Galen Schram

Hugo’s surgical scar is a raw question mark on his scalp asking the world what the hell happened to him. You kneel beside the hospital bed to greet the forty-year-old and are pleased when he turns his head to the sound of your voice. The doctor who prepped Hugo for surgery to remove the clotted blood didn’t do him any favors by only shaving the left half. The playful curls of the right half seem blissfully unaware of the ambient, like when your uncle tried to start karaoke after your grandma’s funeral.

Hugo’s single room is cold and the shades of the window by his feet are raised to the morning fog over the East River. His cadenced heart monitor above your head makes you feel like you’re on a small spaceship.

“I’m Rafael, your physical therapist. It’s a new day and time to get up,” you say to him. Hugo pinches and wiggles his bushy eyebrows. Maybe this is his way of waving hello since he still can’t use his hands. They’re Velcroed to the bedrails to keep him from reaching for the flimsy cable monitoring the pressure from inside his skull. The doctor just removed it before your evaluation.

You offer Hugo a smile. He looks through you with absent eyes before jerking his head towards the woman dozing in the folding chair on his other side.

“Hi there. I’m Rafael,” you repeat in a louder voice. She continues to snooze with her hands clasped over her spheroidal middle. She’s old enough to be Hugo’s grandmother, though you learned long ago not to make assumptions about your patients’ relationships. A bedazzled flip phone sits on her bosom, attached to her neck by a lanyard. She wasn’t here on Thursday when you helped to roll Hugo’s somnolent body from side to side while the nurse changed the soiled linens beneath him. At that time it had been just over twenty-four hours since the air conditioner unit fell from the third floor window in the Bronx onto Hugo’s head.

Your stomach had dropped onto your bladder when you read that mechanism of injury in his chart. Hugo suffered an accident from the darkly cavalier cartoons of your childhood, an accident so catastrophically “New York” that hearing about it would stimulate paranoia for even the most level-headed city-commuter. The description in his chart included the T-shirt he had been wearing that read Little League Coach in block letters across the back.

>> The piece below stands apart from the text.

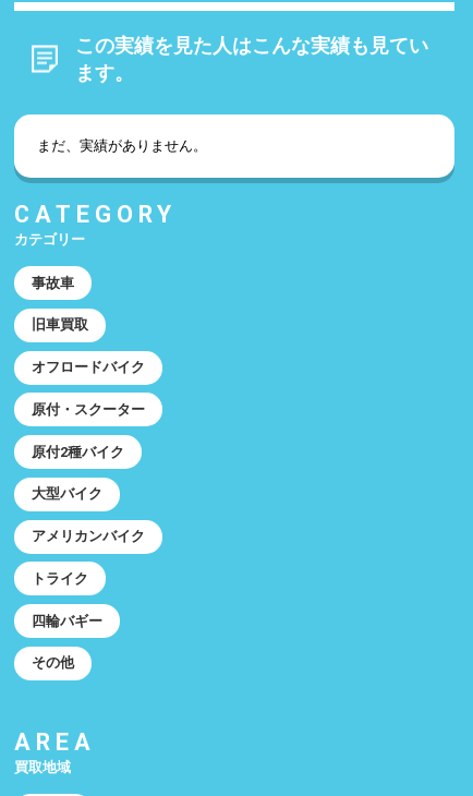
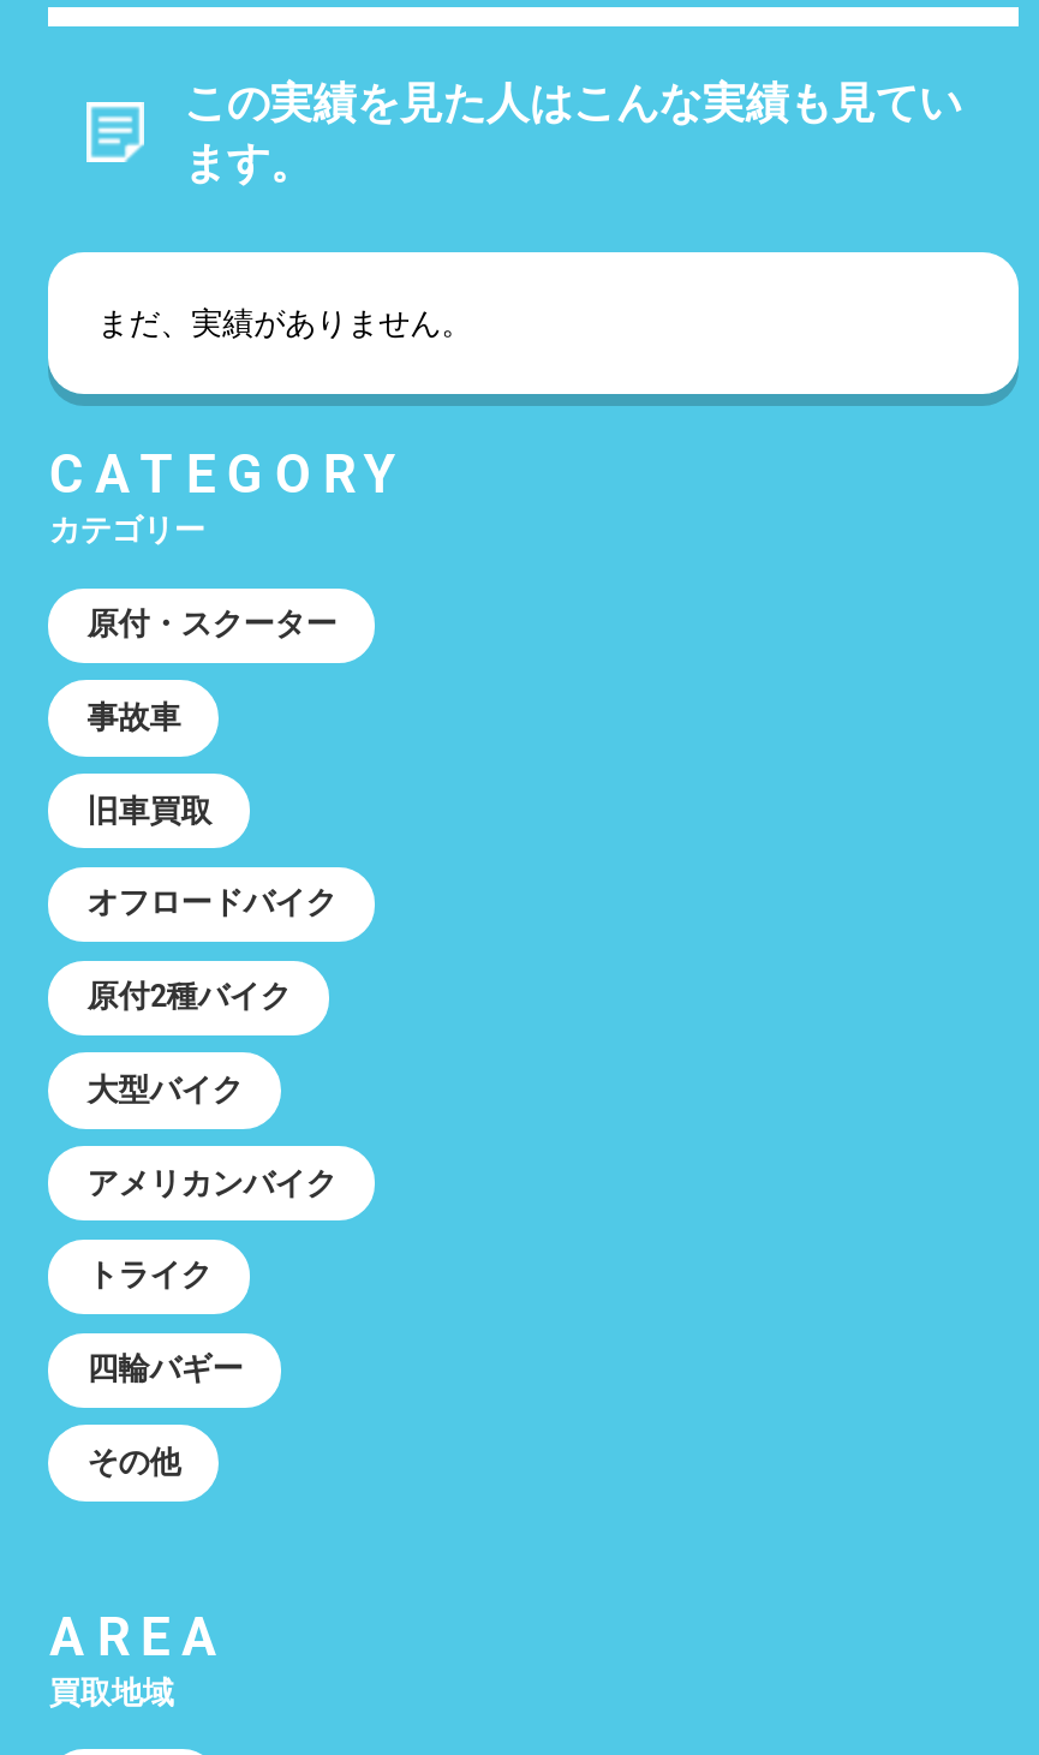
moved [32,274,145,375] -> [87,699,337,921]: 事故車 | 旧車買取 | オフロードバイク
moved [32,401,145,418] -> [87,606,337,642]: 原付・スクーター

The tang of urine wafts to your nostrils when Hugo begins to cycle his bare legs against the mattress. Now you understand why his blanket is balled up by his ankles. The sinewy muscles of his thighs flex and relax with each revolution of the imaginary bike. You tuck his gray hospital gown beneath his thigh to keep his groin covered. Next, you unfasten the Velcro binding Hugo’s wrists to the bedrail and grip his right palm.

“Squeeze my hand,” you instruct clearly, but he is already squeezing and releasing it in rhythm with his leg cycling, so you can’t be sure if he understood your instruction. You walk around to the other side of the bed. Before you continue your assessment you notice that his guest has woken up. You stand before her and wait until she’s finished fiddling with her hearing aid before telling her your name again.

“I’m sorry to be rude,” she says. “I can’t sleep on planes and I took the redeye from Miami. I’m Lucero, Hugo’s mother. He’s antsy today, isn’t he?”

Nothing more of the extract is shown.